By placing an eye patch on homing pigeons, researchers confirm that vision plays a major role in the birds’ remarking abilities to find home. But while these one-eyed pigeons still relied on vision to fly homewards from familiar locations, they couldn’t repeat that same route if the patch was switched to the other eye. The findings, published in Proceedings of the Royal Society B this week, show that their visual input is asymmetric.
The homing routes of pigeons (Columba livia) from familiar release points are idiosyncratic and tightly recapitulated on later flights – suggesting that learning plays a role in establishing routes. But how they find their way home has been debated for years. Previous work have looked at olfactory cues, sun and magnetic compasses, and the use of long, linear landmarks such as roads, railway lines, and rivers. However, the visual system of pigeons is different than that of mammals: The left and right halves of bird brains are thought to act more autonomously than ours since they don’t have a structure called the corpus callosum, where we pass information between brain hemispheres. Instead, their visual pathways share inputs from each eye asymmetrically to the brain hemispheres. So how does information from each eye contribute to route establishment?

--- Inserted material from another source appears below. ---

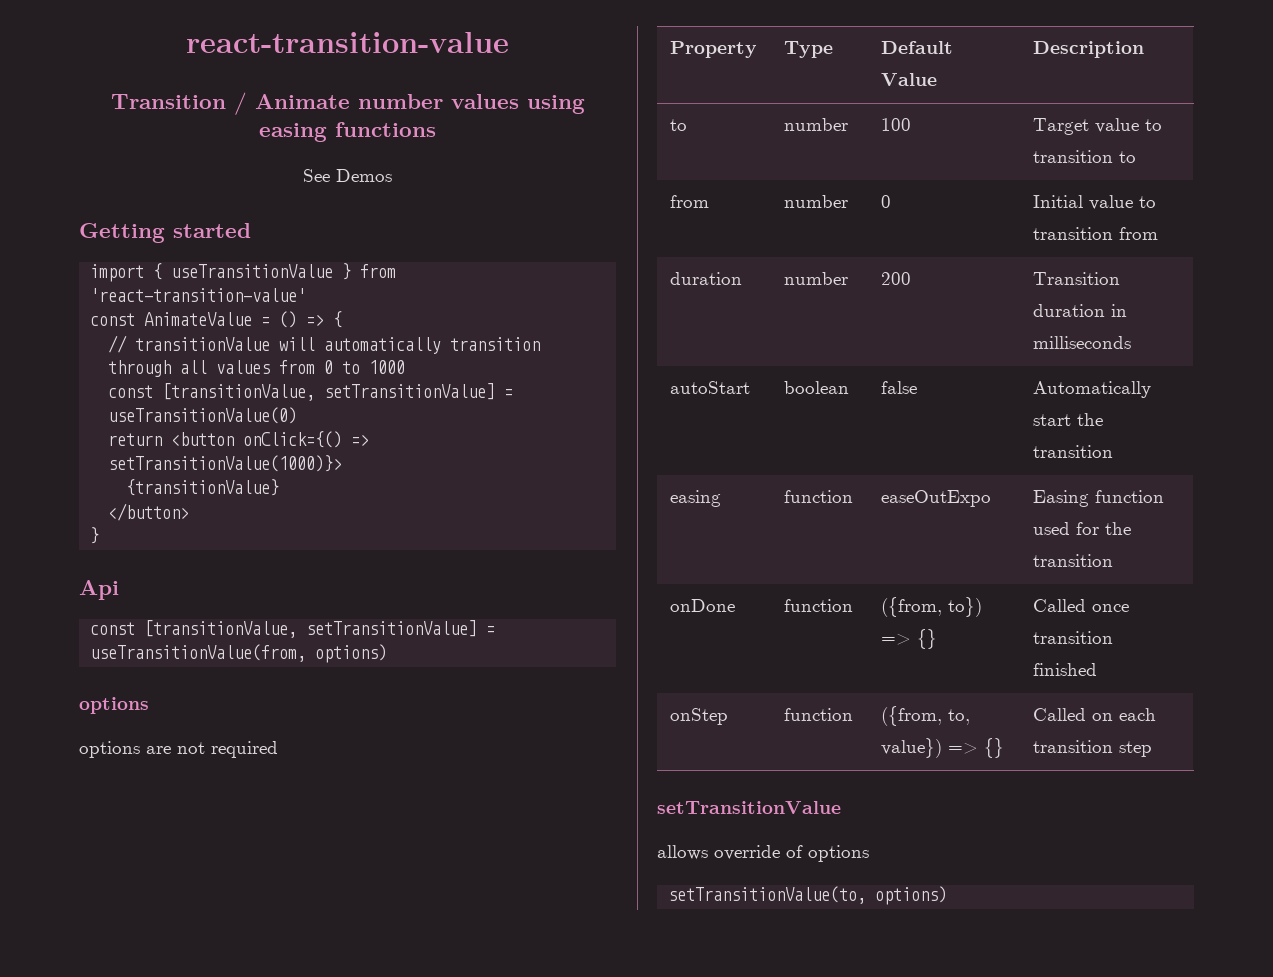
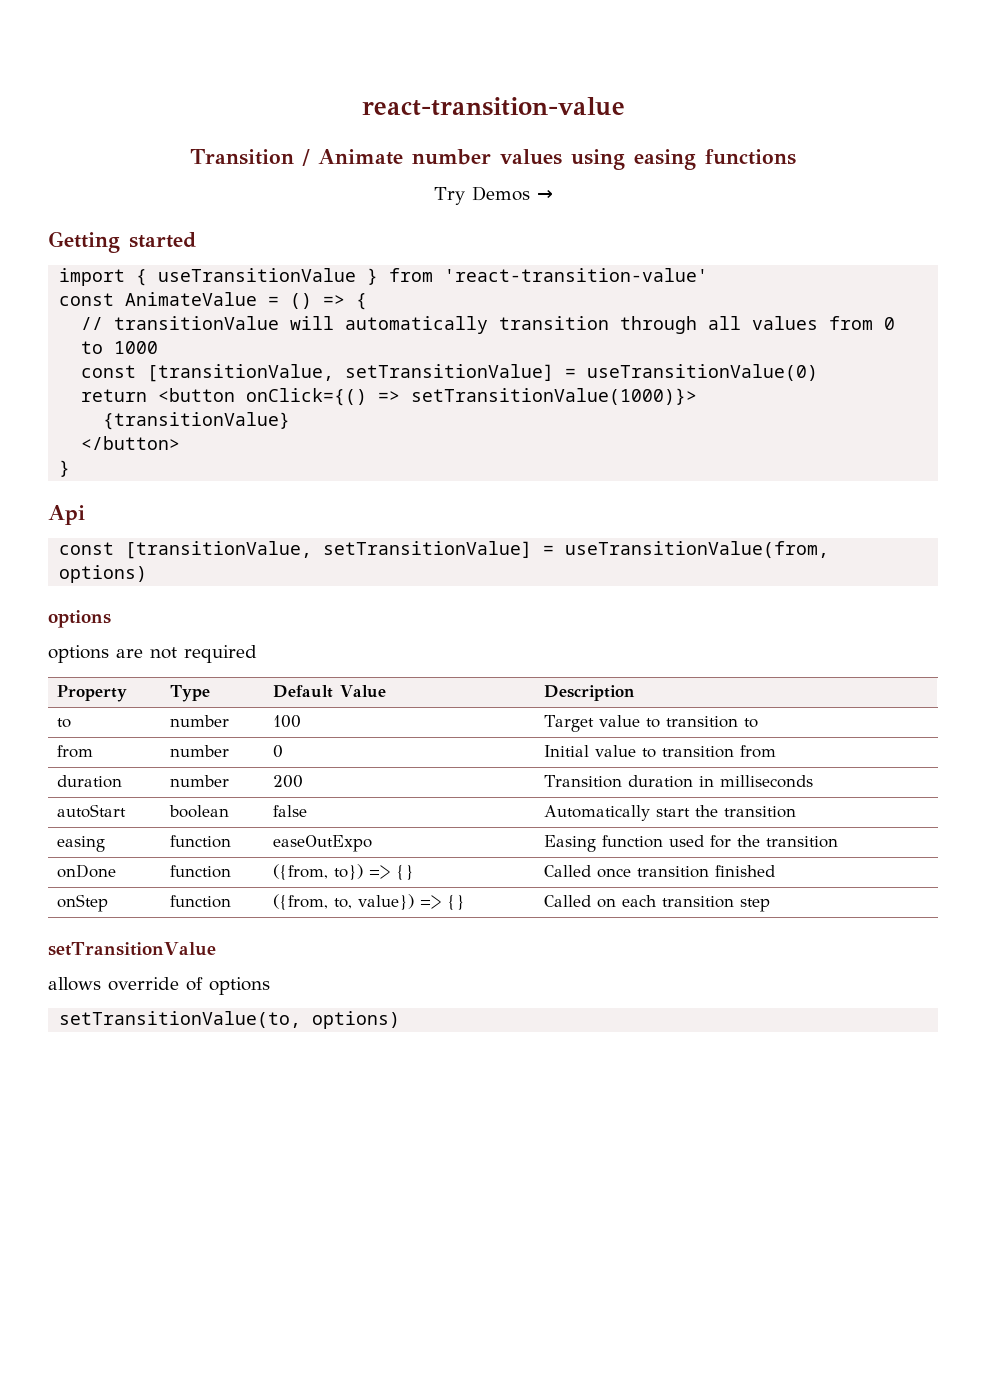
[303,169,330,182] See -> [433,187,465,205] Try
(392, 175) none -> [536,190,553,200] →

Each pigeon was fitted with two eye rings. The hook side of the Velcro was attached to the feathers to make sure forward vision wouldn’t be compromised. The eye caps were constructed of a double layer of flexible etched plastic. A. Martinho et al., Proc. R. Soc. B 2015
Oxford University’s Antone Martinho and colleagues wanted to see if this left-right autonomy affected homing behaviors. They attached GPS loggers to 12 pigeons, placed an eye patch on one of their eyes, and then trained them to fly home for 18 flights before flying another 18 flights from the same release point but with the opposite eye blocked. This was then followed by five flights with the original eye blocked and five flights with normal (two-eyed, or binocular) vision.
The routes learned solely with one eye were not recapitulated when flying with the other. The two groups of birds – trained first with the left eye or first with the right – formed new routes after switching eyes. That means their brain hemispheres learn and act independently to some extent. Interestingly, pigeons that flew first with the left eye formed new routes that were closer to their original paths.